The problem was simple: I was empowered as a child to make my own decision between potentially damaging joint pain and the pain one experiences when challenging their body to push and exceed current limits. When I faced the discomfort of exercise, I pulled out the doctor's note excuse.

"Teacher, I have to stop - my knees hurt."

That sounds wrong for so many reasons. And it was.

If only I could go back in time and slap that child and make him run. It would have done him some good. In reality, not running caused far more damage long term than any short term knee pain would have been.

As such, youth is wasted on the young. Then again, not too much has changed in some ways. For example, the number one personality flaw I've had my entire life is my need for instant gratification. If there was not an immediate benefit, I grew frustrated. I was the child who expected that after thirty minutes of piano practice I should be able to play Mozart's K545 Sonata in C major, completely. Without mistake.

The same went for the guitar. And then golfing. And darts. And basically anything I've ever done from swimming to weight lifting to tennis to cooking. If I couldn't do it well, I gave up. Without mastering the basic, fundamental techniques. Sadly, that personality flaw... that very huge personality flaw... has never subsided. Imagine my shock when I learned that people study the same skills for years, such as a sushi chef who will dedicate years of apprenticeship just to perfect rice! Inconthievable!
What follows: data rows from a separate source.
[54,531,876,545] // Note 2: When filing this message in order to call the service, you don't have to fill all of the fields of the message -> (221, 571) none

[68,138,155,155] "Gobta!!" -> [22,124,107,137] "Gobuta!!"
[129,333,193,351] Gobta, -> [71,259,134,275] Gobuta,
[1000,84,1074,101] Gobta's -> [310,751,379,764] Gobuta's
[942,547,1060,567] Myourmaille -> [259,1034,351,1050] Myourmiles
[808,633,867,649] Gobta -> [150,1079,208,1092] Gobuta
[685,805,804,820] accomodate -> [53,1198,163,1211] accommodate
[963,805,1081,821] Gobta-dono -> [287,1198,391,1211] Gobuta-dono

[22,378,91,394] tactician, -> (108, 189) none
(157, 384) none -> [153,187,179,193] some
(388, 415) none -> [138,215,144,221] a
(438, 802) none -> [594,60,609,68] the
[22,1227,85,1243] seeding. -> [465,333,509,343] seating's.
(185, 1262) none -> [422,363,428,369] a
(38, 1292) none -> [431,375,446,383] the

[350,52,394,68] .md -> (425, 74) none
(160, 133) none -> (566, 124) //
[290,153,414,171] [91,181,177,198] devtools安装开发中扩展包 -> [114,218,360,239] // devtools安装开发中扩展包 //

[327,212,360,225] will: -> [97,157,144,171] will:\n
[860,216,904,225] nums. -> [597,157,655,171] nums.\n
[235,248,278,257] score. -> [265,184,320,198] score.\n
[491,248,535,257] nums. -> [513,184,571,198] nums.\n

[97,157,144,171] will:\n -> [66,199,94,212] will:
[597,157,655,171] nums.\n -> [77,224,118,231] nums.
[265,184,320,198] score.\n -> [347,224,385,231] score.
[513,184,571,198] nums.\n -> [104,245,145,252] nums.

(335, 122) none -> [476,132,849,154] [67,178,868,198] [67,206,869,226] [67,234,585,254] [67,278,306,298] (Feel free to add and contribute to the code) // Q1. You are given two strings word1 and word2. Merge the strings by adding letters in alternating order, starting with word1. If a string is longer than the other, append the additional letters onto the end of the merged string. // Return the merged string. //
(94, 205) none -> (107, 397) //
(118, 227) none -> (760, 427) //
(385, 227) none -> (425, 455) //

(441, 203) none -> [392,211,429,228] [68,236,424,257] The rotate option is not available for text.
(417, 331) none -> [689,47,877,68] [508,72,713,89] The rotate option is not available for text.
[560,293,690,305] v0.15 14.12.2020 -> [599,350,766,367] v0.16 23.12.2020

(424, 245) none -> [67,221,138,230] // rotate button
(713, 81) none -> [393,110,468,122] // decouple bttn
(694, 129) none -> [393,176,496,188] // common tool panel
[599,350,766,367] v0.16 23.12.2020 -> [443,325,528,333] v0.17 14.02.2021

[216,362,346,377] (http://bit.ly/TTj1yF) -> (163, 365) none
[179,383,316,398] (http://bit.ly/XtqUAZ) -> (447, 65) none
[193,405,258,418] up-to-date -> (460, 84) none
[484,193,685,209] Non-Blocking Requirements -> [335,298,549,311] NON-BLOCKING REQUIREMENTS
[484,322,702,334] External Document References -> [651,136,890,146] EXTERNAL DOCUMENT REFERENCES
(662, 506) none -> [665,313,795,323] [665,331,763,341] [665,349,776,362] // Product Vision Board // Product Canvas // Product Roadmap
I remember playing outside with my childhood friend, Andre. Andre was the stereotypical athletic kid. He had the pennants hanging in his room for a team in every league of every sport. He could play just about any sport we tried. He always seemed to be full of energy. He never just sat and watched TV. Never ran out of breath or broke a sweat. Come to think of it, I don't think he even had sweat glands. Naturally, when he wanted to go throw a football around in the park, that usually meant I ended up huffing, puffing and drenched in sweat, suffering like a rainbow trout in a dry creek bed. He didn't even breathe. Come to think of it, I think he was an android.

Andre broached the subject one day. We were having a lovely time playing "50 yard Olympic Runner", a game I most certainly enjoyed because I hadn't suffered enough yet in Life by that point. After losing the dashing race to the demon spawn that he was for the 279th time, or so it felt, the suspected offspring of Satan suddenly blurts out, "You don't run properly. You have a short step and you don't swing your arms enough."

Five years later, a similar situation occurred during high school basket ball practice.  I was the token fat-guy benchwarmer who never scored a goal, never saved the day, and never impressed the cheerleaders. In fact I think the night I quit suddenly during practice, no one even cared or noticed. I wasn't any good at it, so I didn't want to do it anymore.

I have become tempered somewhat by age, maturity and experience, with experience meaning enough accumulative failures add up to outweigh the instinct to give up and finally wanting to accomplish something. I look back and realize that taking on new tasks and doing something new, uncomfortable or even painful is simply a decision. I just have to want it bad enough. Suddenly, 25 or so years later after suffering alongside Andre the Robot, I can run.

Nothing has changed. It's still hard. But I haven't give up. I've pursued results and I haven't given up, because I am no longer that person who needs to see instant results every day; that person is persona non grata (Latin). No longer welcome in my life. I don't need to run a marathon on my first day.

Tonight, I completed my 2nd day of Week 5 of the couch-to-5k program #5k101app by @toddlange. I was drenched, huffing and puffing. It hurt to practice my new skills but, practice is teaching me how to orchestrate my own Sonata, in whatever Key I choose to be in. I'm not concert-level yet, but I will be.

The best part about completing Week Five Day Two was proving to myself that Week Five Day One wasn't a fluke. Not to be cliche, but if I can do it, anyone can. Even if you have bad knees.